As for me, I have a few different ways that I can formulate plans. For a routine errand, my plan consists of the goal (e.g. "I need to go and buy bread") and a number of habits (which, now that I think about it, hardly impinge on my conscious mind at all; if I think about it, I know where I plan to go to get bread, but the answer's routine enough that I don't usually bother). When driving, there are points at which I run a quick self-check ("do I need to buy bread today? Yes? Then I must turn into the shopping centre...")
For a less routine errand, my plan will consist of a number of steps to follow. These will be arranged in the order I expect to complete them, and I will (barring unexpected developments or the failure of any step) follow the steps in order as specified.

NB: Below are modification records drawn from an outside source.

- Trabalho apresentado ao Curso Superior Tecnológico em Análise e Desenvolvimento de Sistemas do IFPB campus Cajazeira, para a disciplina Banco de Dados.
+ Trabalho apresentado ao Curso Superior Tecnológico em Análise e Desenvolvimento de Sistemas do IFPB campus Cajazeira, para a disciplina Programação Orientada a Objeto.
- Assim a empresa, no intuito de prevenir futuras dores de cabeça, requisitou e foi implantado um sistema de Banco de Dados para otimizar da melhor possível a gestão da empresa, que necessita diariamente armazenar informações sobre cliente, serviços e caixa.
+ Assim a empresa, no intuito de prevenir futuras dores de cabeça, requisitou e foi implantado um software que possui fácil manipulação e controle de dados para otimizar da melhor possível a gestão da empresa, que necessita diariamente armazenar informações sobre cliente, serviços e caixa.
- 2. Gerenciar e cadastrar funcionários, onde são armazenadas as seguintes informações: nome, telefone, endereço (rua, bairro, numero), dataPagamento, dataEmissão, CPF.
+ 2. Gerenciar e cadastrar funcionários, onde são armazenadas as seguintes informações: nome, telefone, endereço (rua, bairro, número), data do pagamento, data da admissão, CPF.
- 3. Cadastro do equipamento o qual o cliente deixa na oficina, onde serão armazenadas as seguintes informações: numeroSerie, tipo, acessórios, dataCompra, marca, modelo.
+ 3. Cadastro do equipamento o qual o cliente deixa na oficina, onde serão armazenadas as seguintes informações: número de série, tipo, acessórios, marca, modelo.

If I were to write down the steps on paper, they would appear horrendously under-specified to a neutral observer; but in the privacy of my own head, I know exactly which shop I mean when I simply specify 'the shop'; both the denotations and connotations intended by every word in my head are there as part of the word.
If the plan is one that I particularly look forward to fulfilling, I may run through it repeatedly, particularly the desirable parts ("...that icecream is going to taste so good..."). This all runs through my language system, of course.
I have a vague memory of having read something that suggested that humans are not aware of their entire visual field, but that there is a common illusion that people are, agreeing with your hypothesis here. I vaguely suspect that it might have been in one of the 'Science of the Discworld' books, but I am uncertain.